To our knowledge, very few epigenetic investigations have been performed on various forms of W. Verma and co-workers investigated by Western blot the posttranslational histone epigenetic modifications, such as acetylation of histone 3 (H3), phosphorylation of Ser10 (H3-Ser10), and the trimethylation of histone H3 on lysine 4 (H3K4me3) in the tail of histone H3 in human embryonic kidney (HEK293), human neuroepithelioma (SKNMC), mouse myoblast (C2C12), and hippocampal primary neuronal cultures exposed to 50–184 µg/mL metal W and W-alloys (91% W, 6% Ni, 3% Co) for 1 day or 1 week, depending on the cell type [27]. H3K4me3 showed no changes in any of the cell cultures following metal exposure, indicating absence of modification in transcriptional activation of genes. Whereas W induced dephosphorylation of H3-Ser10 exclusively in HEK293 cells, tungsten-alloy reduced H3-Ser10 phosphorylation in C2C12 cells and hippocampal primary neuronal cultures, probably taking advantage of the synergistic toxic effects of W with Ni and Co [27]. H3K4me3, as well as the demethylation of histone H3 at lysine residue 9 (H3K9me2), were further investigated in BEAS-2B and A549 cells exposed, in vitro, to 1–2.5–5–10 mM Na2WO4 for 48 h [28]. Via Western blot analysis Laulicht-Glick and coauthors observed that global levels of both H3K4me3 and H3K9me2 increased compared to the untreated controls, and that the methylation was not reversible when the treatment solutions were removed and cells further incubated with cell culture medium. Further investigation revealed that the degradation of the demethylases JMJD1A and JARID1A caused the increased H3 methylation in BEAS-2B and A549 [28].

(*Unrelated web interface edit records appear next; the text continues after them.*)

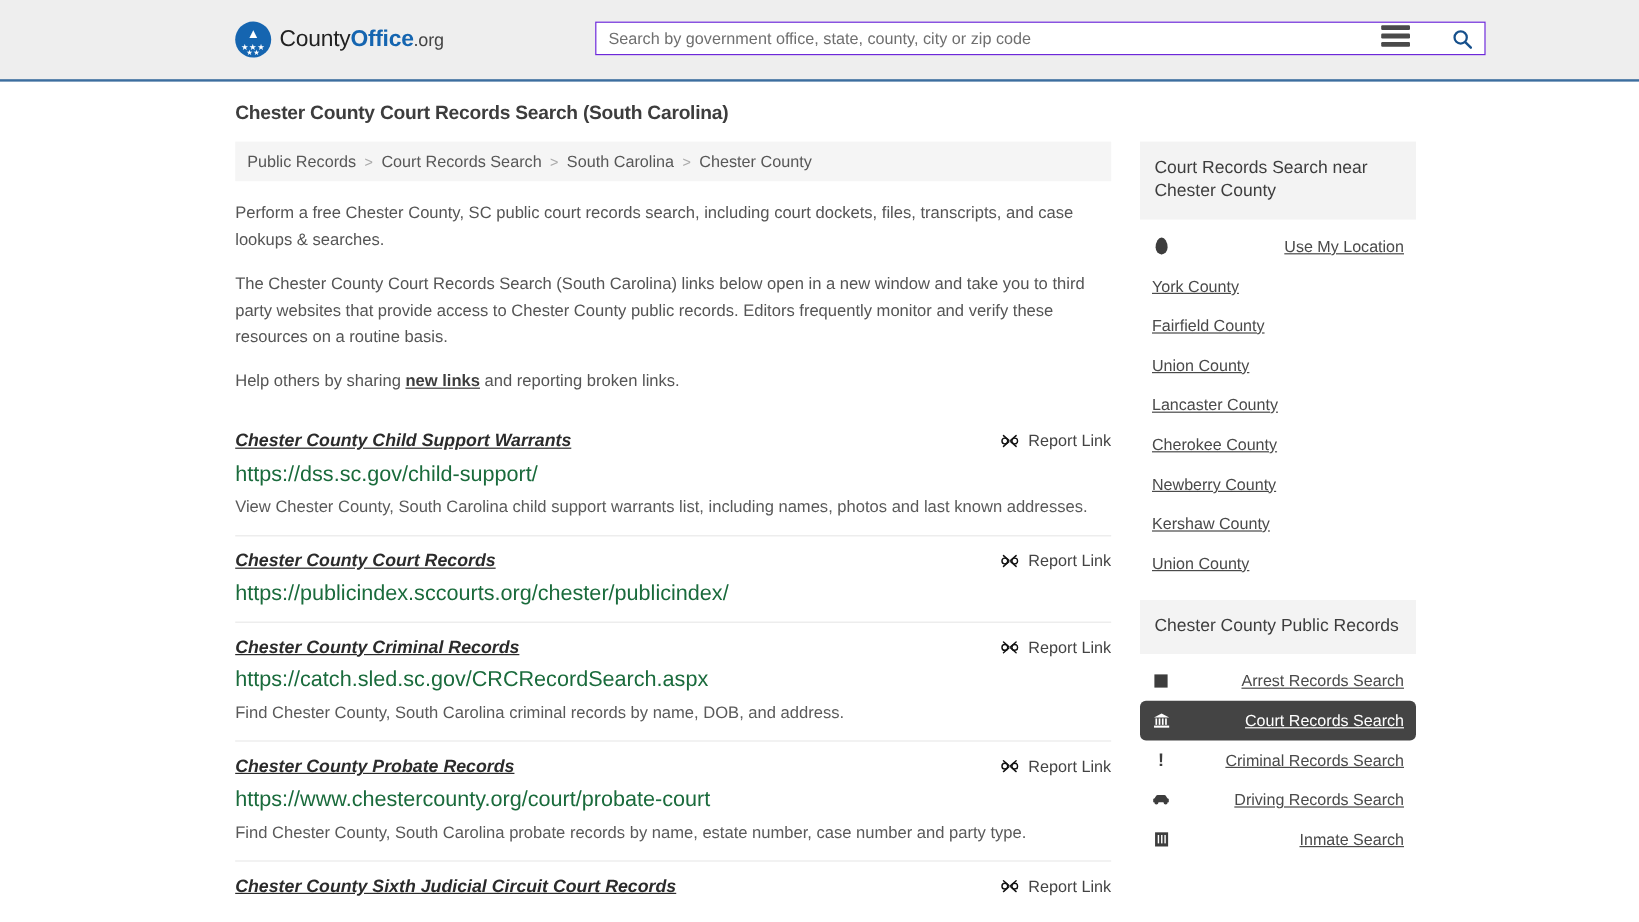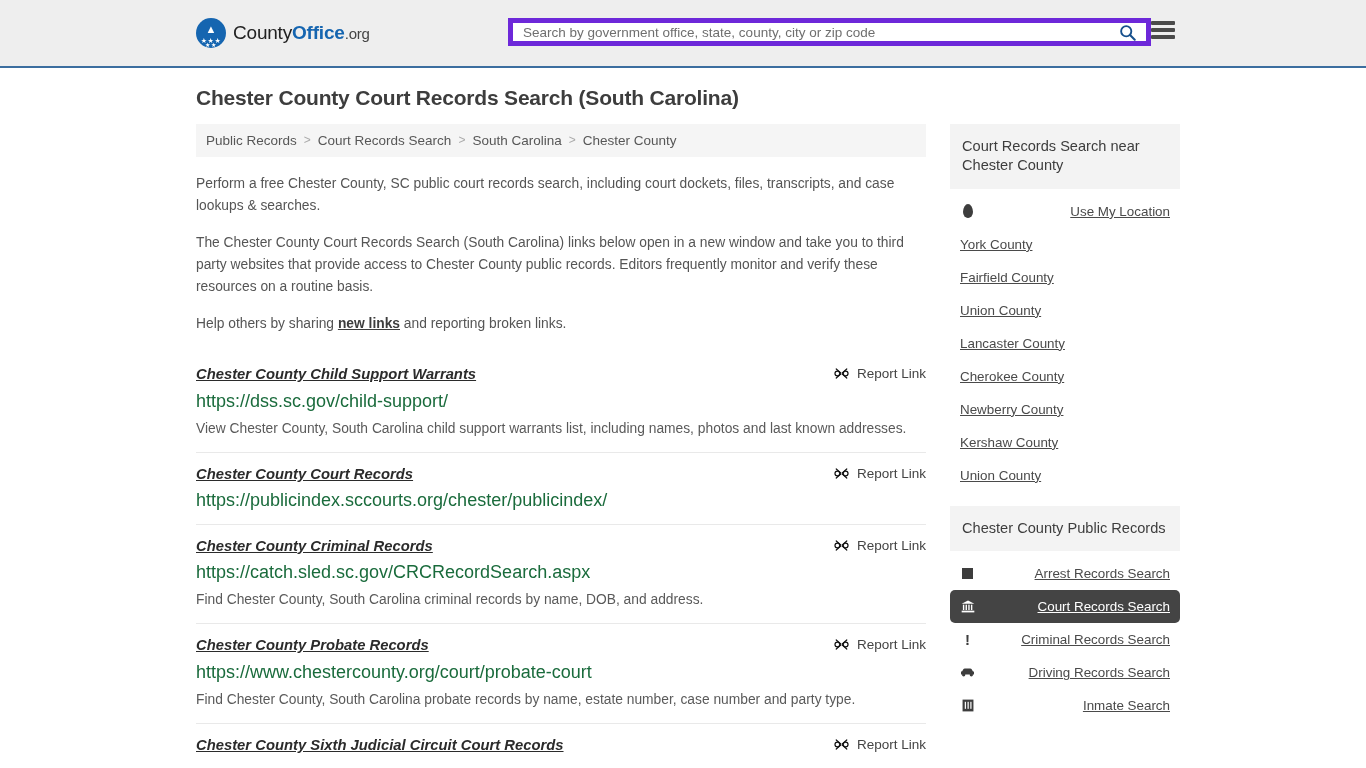--- a/index.html
+++ b/index.html
@@ -70,12 +70,12 @@
 
   .search-wrap {
     position: absolute;
-    left: 508px;
+    left: 496px;
     top: 18px;
-    width: 643px;
+    width: 742px;
     height: 28px;
     background: #ffffff;
-    border: 5px solid #6d28d9;
+    border: 1px solid #6d28d9;
     display: flex;
     align-items: center;
   }

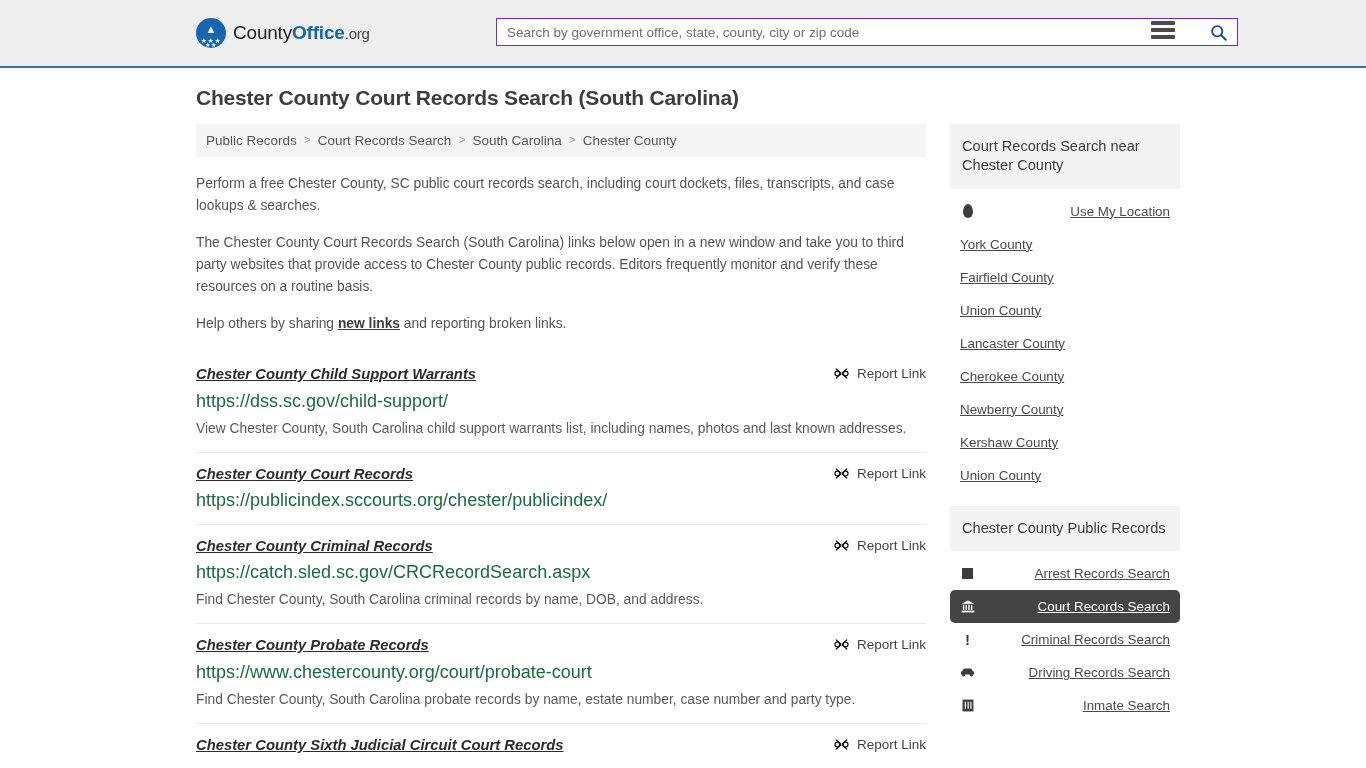--- a/index.html
+++ b/index.html
@@ -134,7 +134,7 @@
   .side-col { width: 230px; flex: 0 0 230px; }
 
   h1.page-title {
-    font-size: 21px;
+    font-size: 16px;
     font-weight: bold;
     color: #3d3d3d;
     margin: 0 0 14px 0;

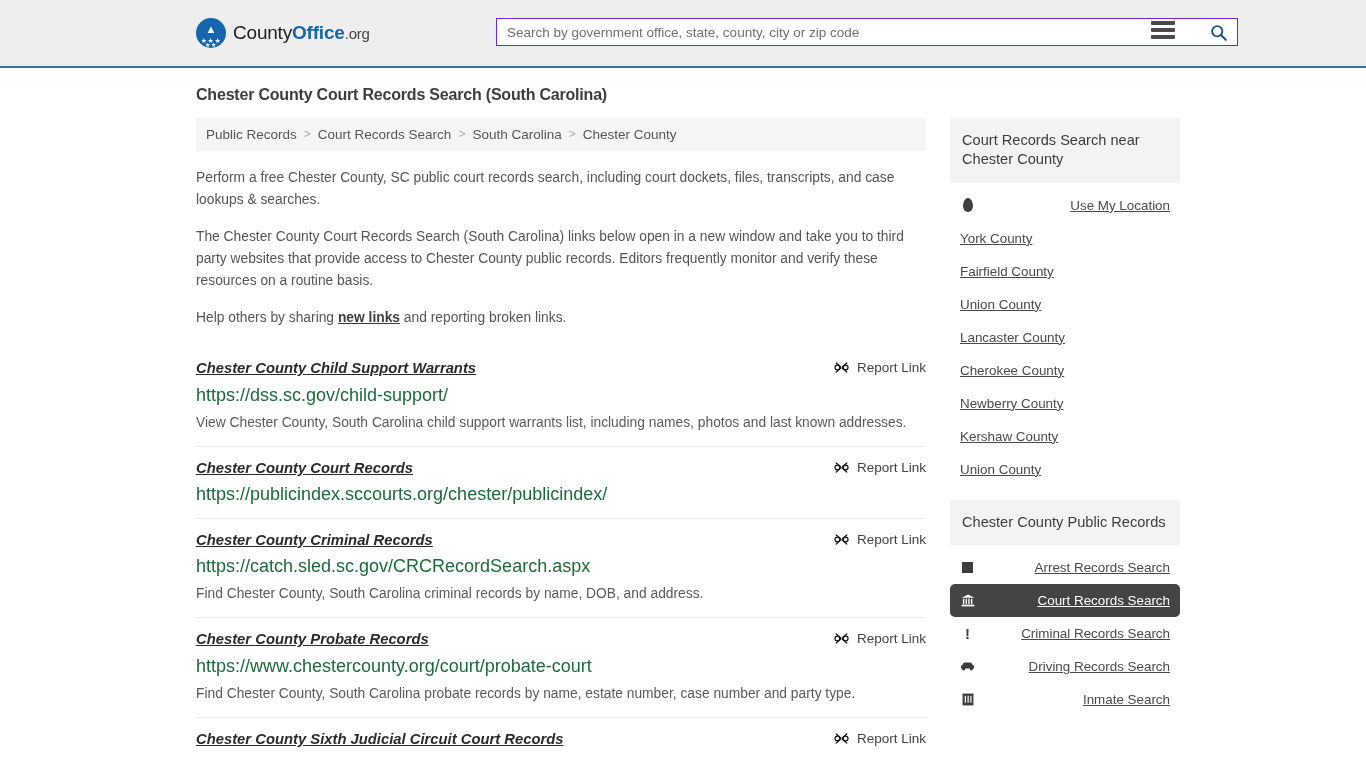--- a/index.html
+++ b/index.html
@@ -148,6 +148,7 @@
     font-size: 13.5px;
     color: #666666;
     display: flex;
+    align-items: center;
     flex-wrap: wrap;
     gap: 0;
   }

Conversely to Verma et al. [27] and to Laulicht-Glick et al. [28], we quantified the variations in DNA methylation of BEAS-2B cells upon 24 h exposure to 1–5 µg/mL plasma and laser ITER-like W-NPs. Under our experimental conditions we did not detect changes in DNA methylation compared to the control cells, not at any of the days post-exposure nor in sub-cultured BEAS-2B cells (F1 generation). Additional tests might be required, extending the exposure period or increasing the test concentrations, to verify if and at which time point epigenetic effects are induced by ITER-like W-NPs.

5. Conclusions

Despite its use, W still represents a potential occupational or accidental risk. Even if, upon intake, the human body rapidly excretes W, traces could be found in kidney, liver, bones, and spleen [29]. The Occupational Safety and Health Administration (OSHA) has established that 5 and 1 mg/m3 are the permissible exposure limits for, respectively, insoluble and soluble W compounds employed in the construction and shipyard industries [30,31]. Nevertheless, no information is yet available on ITER-derived W-NPs, their morphology, their physico-chemical properties, and their biological profile. All together, these facts highlight the importance of our study attempting at fulfilling the gap of knowledge on ITER W-NPs. Under our experimental conditions ITER-like plasma and laser W-NPs induced, in a 2D in vitro model of the respiratory compartment, cytotoxic and genotoxic effects as well as strong oxidative potential. Our data represent thus a first, although not exhaustive, multi-endpoint characterization of the biological profile and of the potential risk that ITER-released W-NPs might induce on human health.